OXO Good Grips Peeler – 1990

This simple utensil embodied the promise of the ADA—a promise that is still largely unrealized but more important than ever.

OXO International’s Good Grips kitchen utensils launched in 1990—the same year Congress passed the Americans with Disabilities Act (ADA)—and the swivel peeler has since become an icon of the movement to design more inclusively. Originally conceived for people with arthritis, the peeler’s rubber handle fits snugly in the palm, reducing fumbling and the chance of self-inflicted wounds. Consumers responded with practically universal enthusiasm, proving that rules once thought to be regulatory burdens don’t just create niche markets but can be good for the rest of us.

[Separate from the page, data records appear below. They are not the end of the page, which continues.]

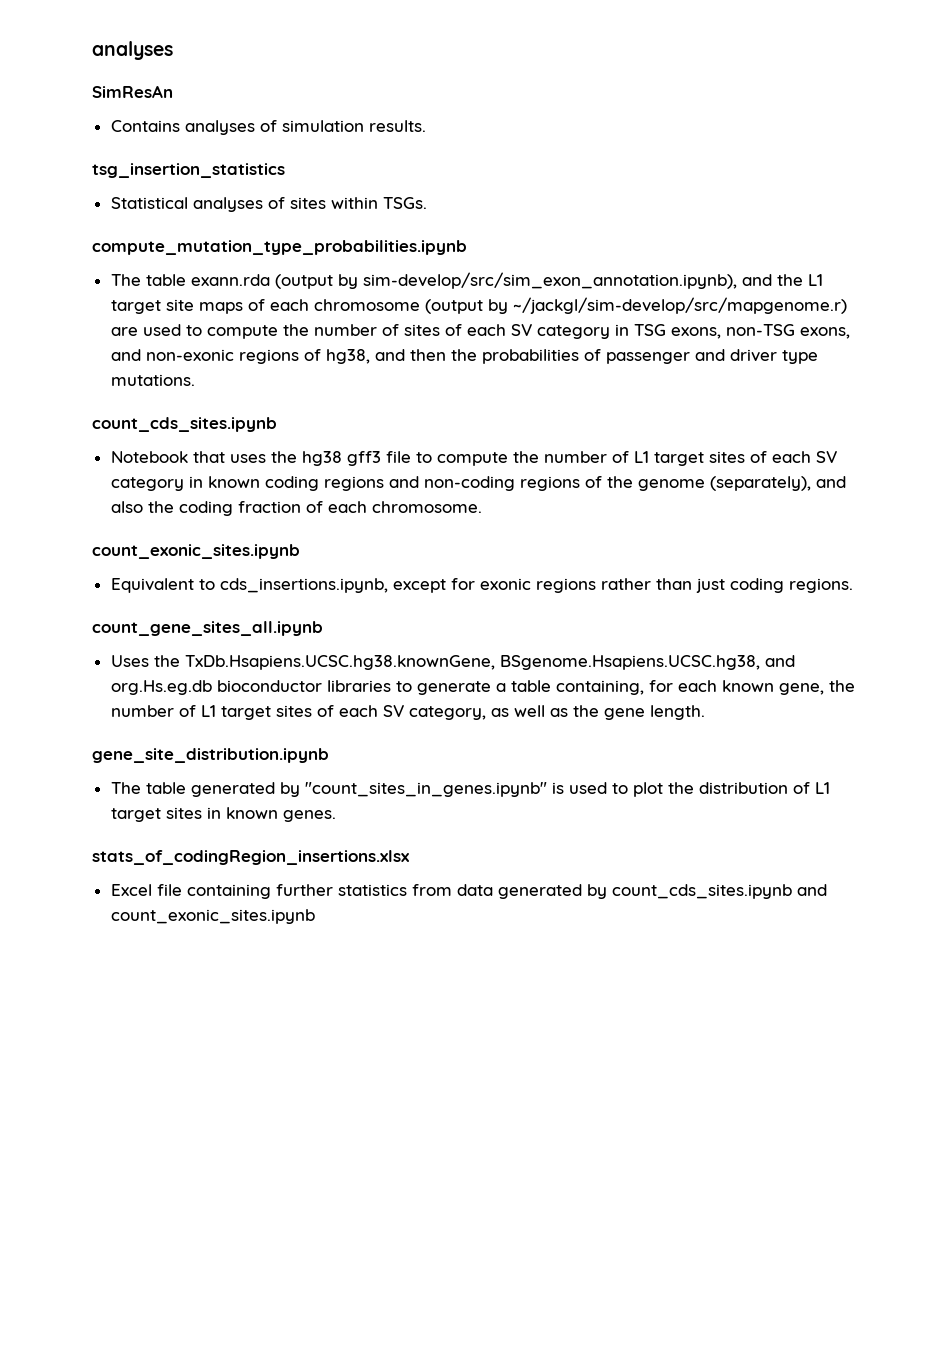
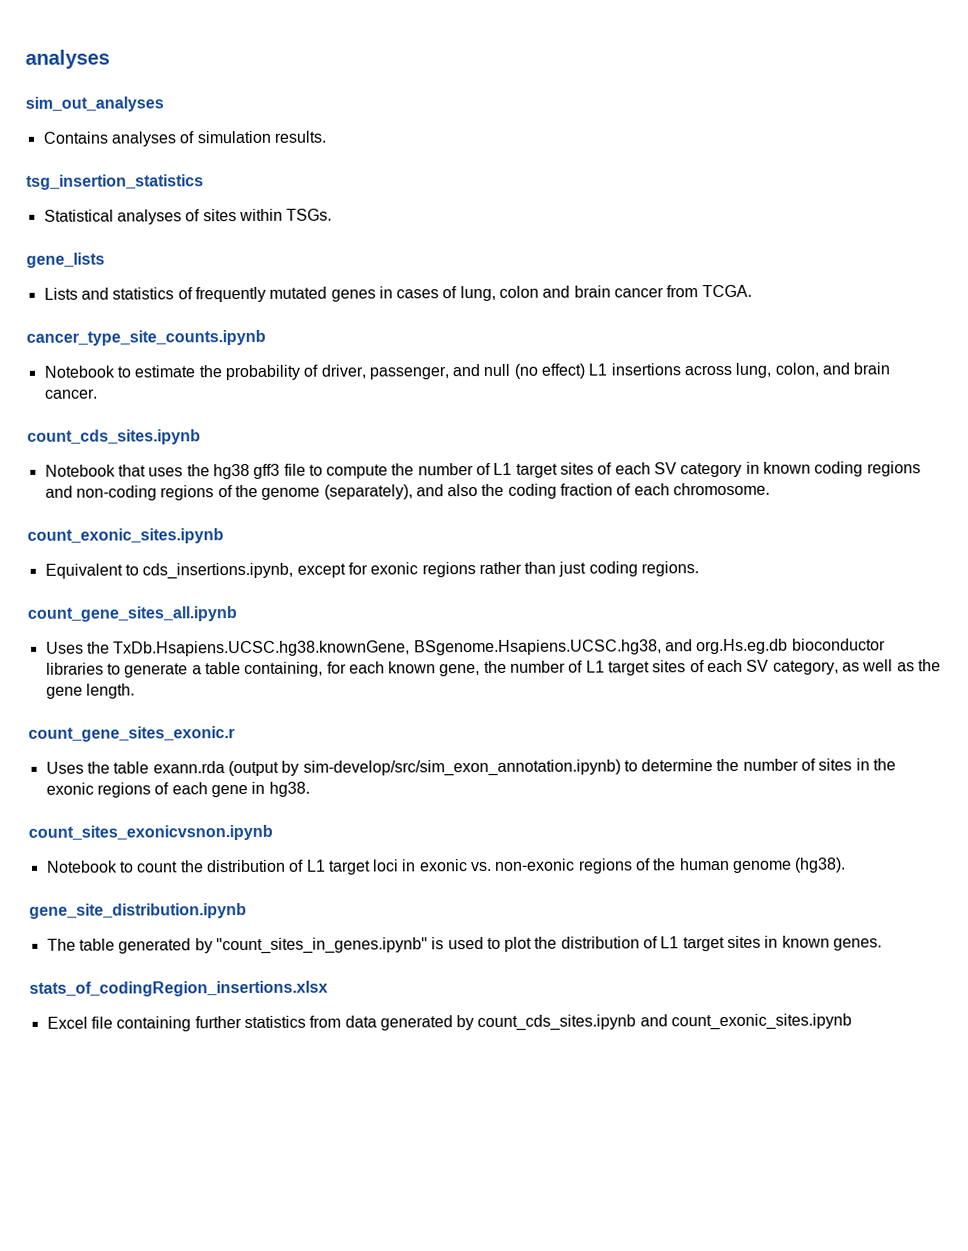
- SimResAn
+ sim_out_analyses
- compute_mutation_type_probabilities.ipynb
- The table exann.rda (output by sim-develop/src/sim_exon_annotation.ipynb), and the L1 target site maps of each chromosome (output by ~/jackgl/sim-develop/src/mapgenome.r) are used to compute the number of sites of each SV category in TSG exons, non-TSG exons, and non-exonic regions of hg38, and then the probabilities of passenger and driver type mutations.
+ gene_lists
+ Lists and statistics of frequently mutated genes in cases of lung, colon and brain cancer from TCGA.
+ cancer_type_site_counts.ipynb
+ Notebook to estimate the probability of driver, passenger, and null (no effect) L1 insertions across lung, colon, and brain cancer.
+ count_gene_sites_exonic.r
+ Uses the table exann.rda (output by sim-develop/src/sim_exon_annotation.ipynb) to determine the number of sites in the exonic regions of each gene in hg38.
+ count_sites_exonicvsnon.ipynb
+ Notebook to count the distribution of L1 target loci in exonic vs. non-exonic regions of the human genome (hg38).

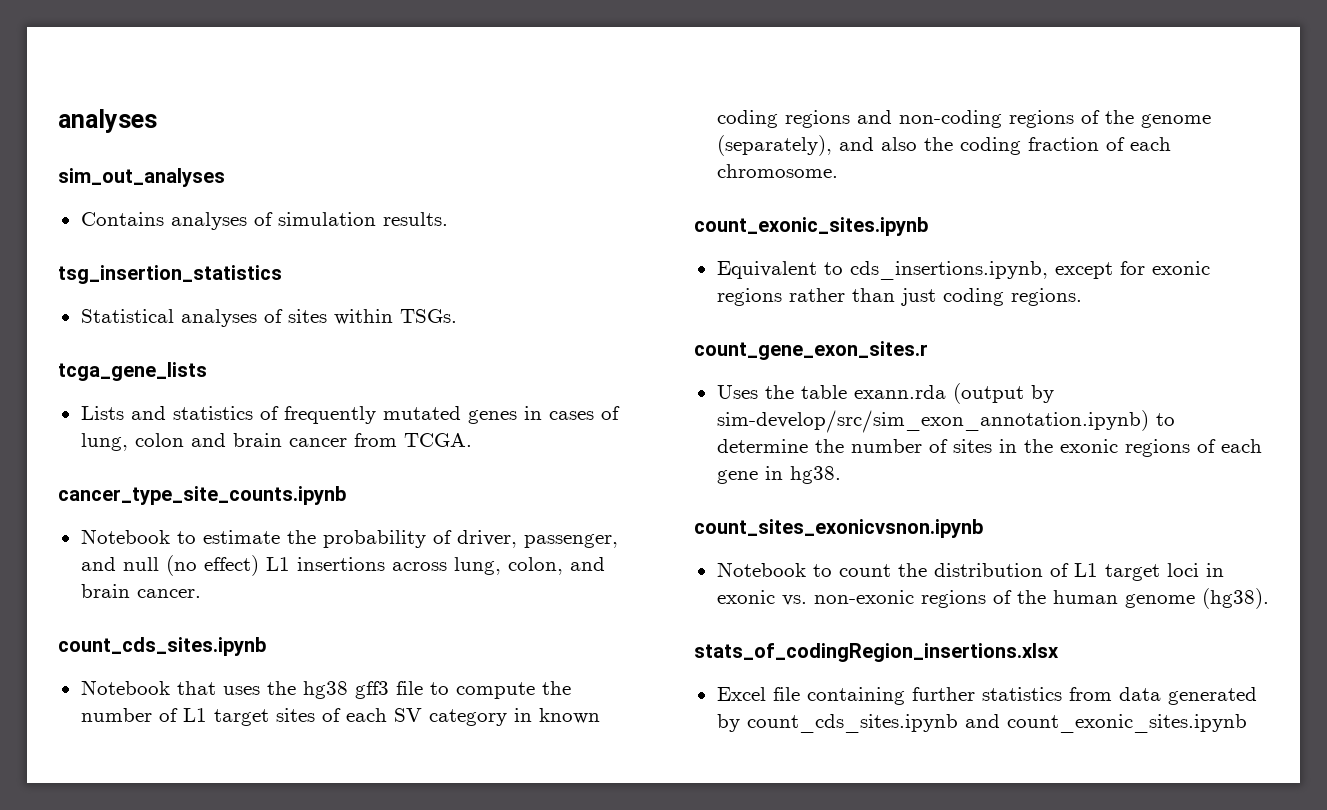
- gene_lists
+ tcga_gene_lists
- count_gene_sites_all.ipynb
- Uses the TxDb.Hsapiens.UCSC.hg38.knownGene, BSgenome.Hsapiens.UCSC.hg38, and org.Hs.eg.db bioconductor libraries to generate a table containing, for each known gene, the number of L1 target sites of each SV category, as well as the gene length.
- count_gene_sites_exonic.r
+ count_gene_exon_sites.r
- gene_site_distribution.ipynb
- The table generated by "count_sites_in_genes.ipynb" is used to plot the distribution of L1 target sites in known genes.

“We didn’t go into the marketplace shouting that it was for disabled consumers,” says Patricia Moore, a gerontologist and industrial designer who consulted on Good Grips and famously disguised herself to find out how an 85-year-old experiences the world. “The design recognized that people of all ages and abilities would use these tools. That really was a turning point, because a lot of product designers were still essentially decorators—more interested in fashion than utility.”

The market for universal products has certainly expanded since the ADA elevated accessibility in buildings, transportation, and telecommunications to a civil rights issue. But given that the first wave of 76 million baby boomers will retire in the next five years, a lot more has to be done. “Until we wake up and start encountering curbed sidewalks as roadblocks instead of safe pathways, we aren’t really thinking about it,” Moore says, adding that another culture faced with an aging population has been quicker to respond. “In Japan people have more of an appreciation for what designers do. In one of the major department stores in the Matsuya Ginza there’s a section dedicated to universal products. The general population understands that universal design is the ideal for all design.”

Now is the time—before the aging of the baby-boom generation creates a genuine emergency—for designers in this country to start putting accessibility at the beginning of the design process rather than adding it on in the end to meet ADA requirements, as if accessibility were just an afterthought.